We had a visitor the other night, a Silicon Valley engineer.  We talked about the science and the technology behind SETI, and how things have changed over the years.  The system we developed for the NASA Targeted Search and later, Project Phoenix, filled nine equipment racks.  Our New Search System processes nearly three times as many channels in less than half the rack space.

To show our visitor how much things have changed, I retrieved a circuit board from the old system.  This impressive looking artifact is the most complex board from that system.  In its day, it performed Continuous Wave signal detection on 14 million channels in one polarization.  At about 16 inches (40 cm) on a side, the board is unusually heavy, and filled with components on both sides. Several rows of custom built memory modules stick out from the surface and on one side of the board, a daughter board roughly half the size of its mother rides above connections at the top and bottom of the main board.  Rows of memory modules fill this smaller board.

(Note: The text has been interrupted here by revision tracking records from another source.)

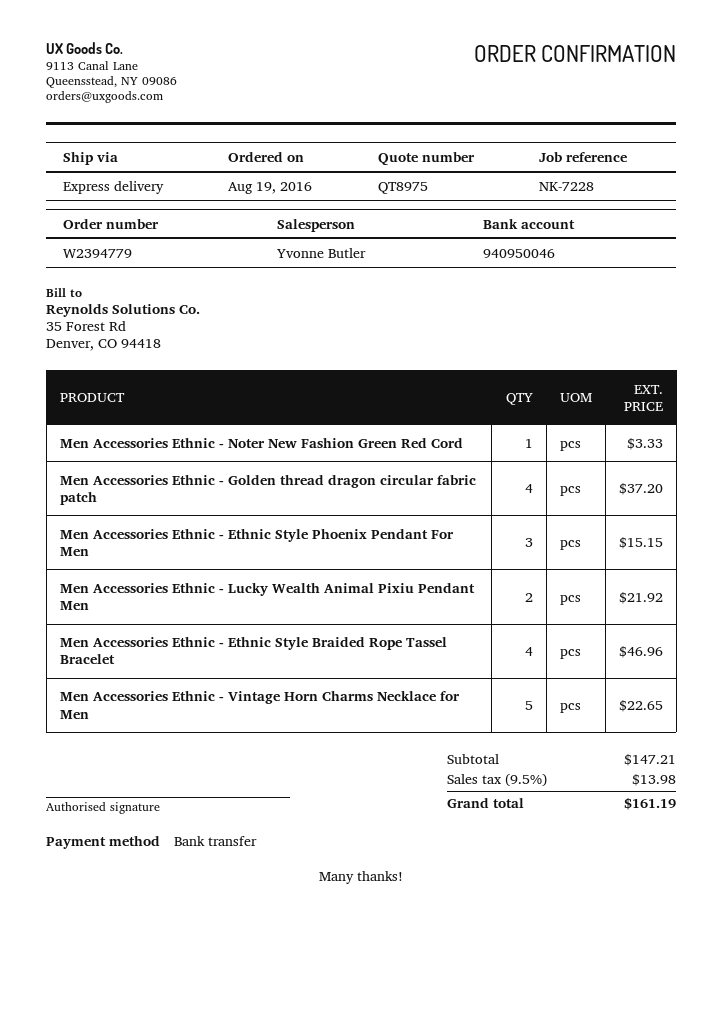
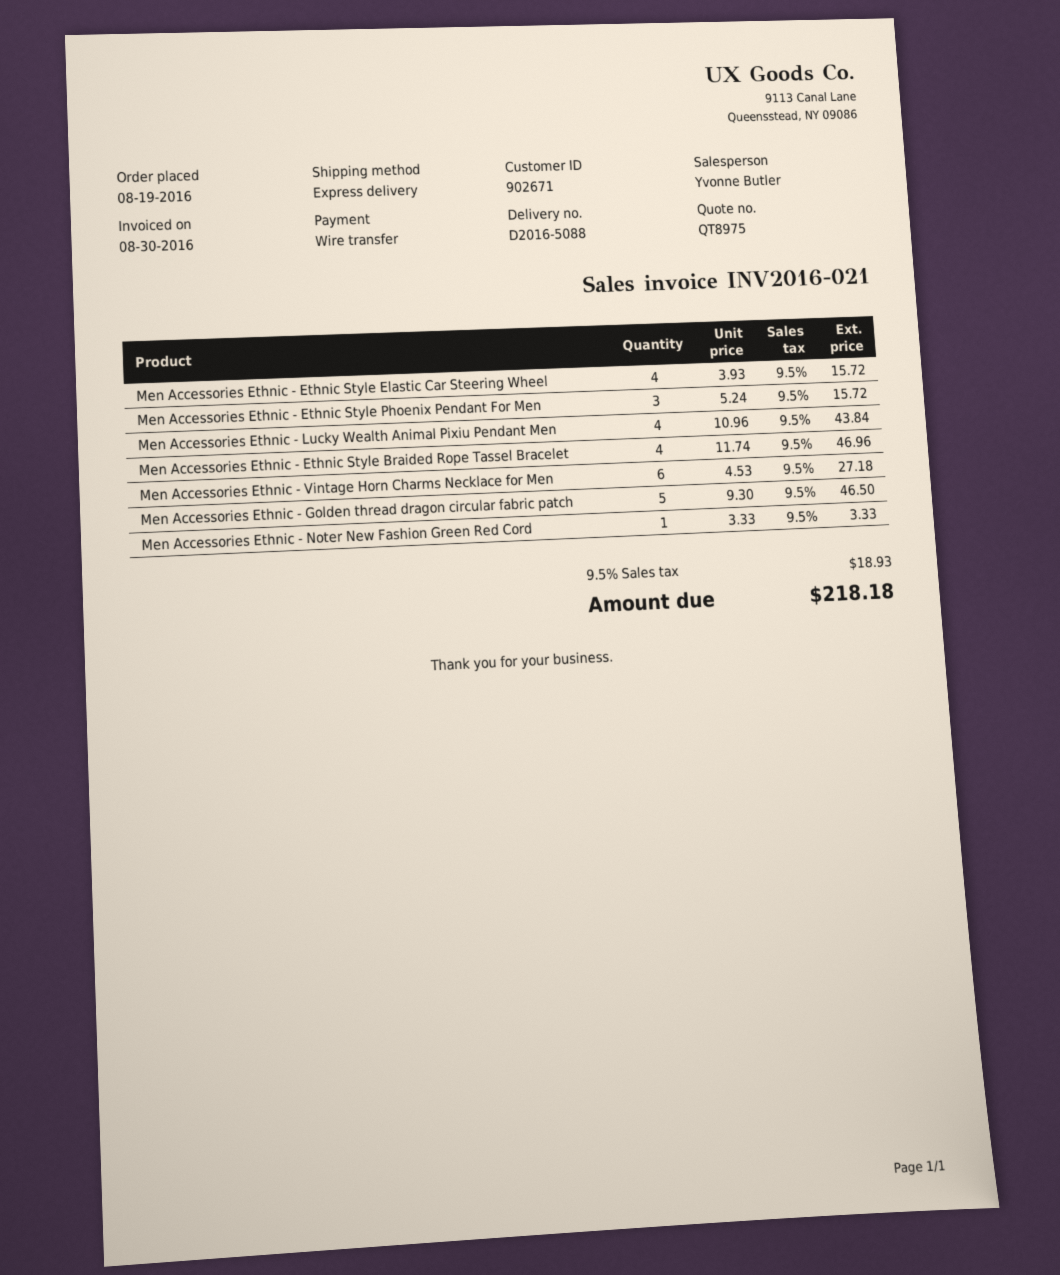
Men Accessories Ethnic - Golden thread dragon circular fabric patch: 4 for 37.20 -> 5 for 46.50
Men Accessories Ethnic - Ethnic Style Phoenix Pendant For Men: 3 for 15.15 -> 3 for 15.72
Men Accessories Ethnic - Lucky Wealth Animal Pixiu Pendant Men: 2 for 21.92 -> 4 for 43.84
Men Accessories Ethnic - Vintage Horn Charms Necklace for Men: 5 for 22.65 -> 6 for 27.18
Men Accessories Ethnic - Ethnic Style Elastic Car Steering Wheel: none -> 4 for 15.72
tax: 9.5% = 13.98 -> 9.5% = 18.93
total: 161.19 -> 218.18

While we were admiring the complexity of the old board, Ben Sanchez brought in the equivalent component from the new system, a board that he helped design and build.  What a contrast! The board for the new system fits in a standard PC, and has only a few components, dominated by a single Xilinx Field Programmable Gate Array, its workhorse. While it may not look nearly as impressive as the board which it replaces, appearances can be deceiving. Our new board can process eight million channels in two polarizations, and perform more signal processing on those 16 million channels than the old board could on 14!

Technology has certainly progressed as seen in the two generations of circuit boards.  But that progress continues, and our next search system will use very few (if any) custom circuit boards.  The next system, SETI on the Allen Telescope Array or SonATA, will do almost all processing in software.  We can apply our engineering resources to expanding the search in bandwidth, signal types, or other areas.  All of this is thanks to Moores Law of technology and time.